▶ **WHAT TO PRODUCE**
What is needed is an exact copy of the entries below, with the pictures left out.
[[ ENTRIES SHOWN, beginning ]]
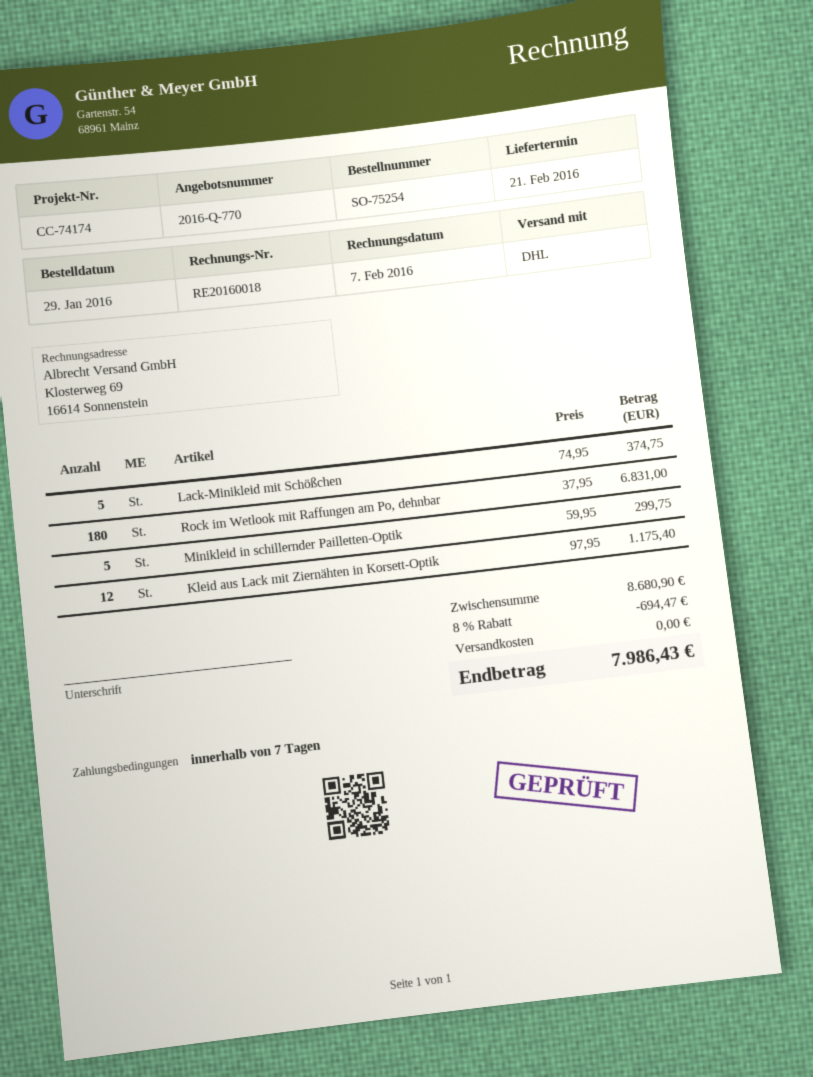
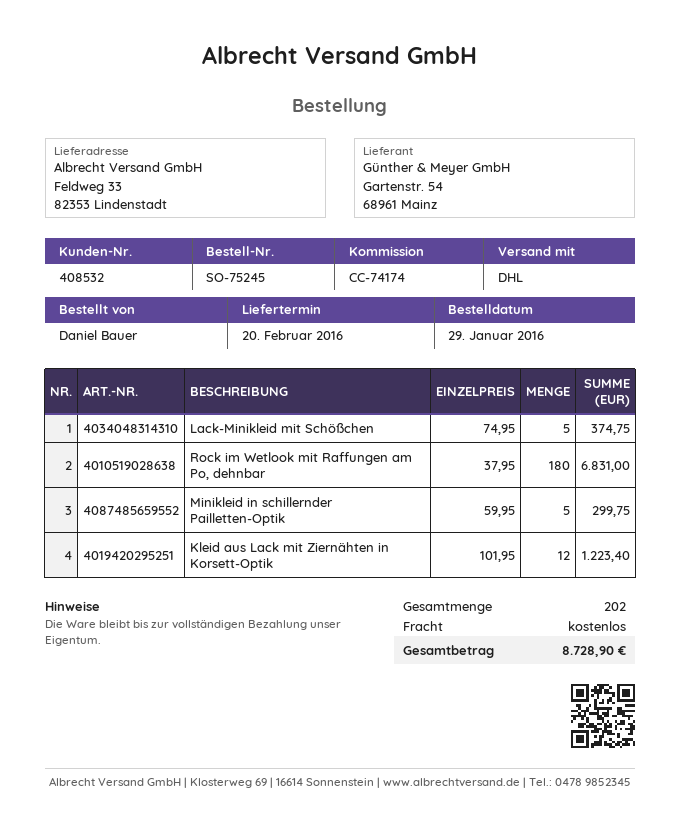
order number: SO-75254 -> SO-75245
delivery date: 2016-02-21 -> 2016-02-20
Kleid aus Lack mit Ziernähten in Korsett-Optik: 12 x 97.95 = 1175.40 -> 12 x 101.95 = 1223.40
discount: 8% = 694.47 -> none
total: 7986.43 -> 8728.90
[[ ENTRIES SHOWN, end ]]
▶ **EXERCISE ANSWER**
order number: SO-75254 -> SO-75245
delivery date: 2016-02-21 -> 2016-02-20
Kleid aus Lack mit Ziernähten in Korsett-Optik: 12 x 97.95 = 1175.40 -> 12 x 101.95 = 1223.40
discount: 8% = 694.47 -> none
total: 7986.43 -> 8728.90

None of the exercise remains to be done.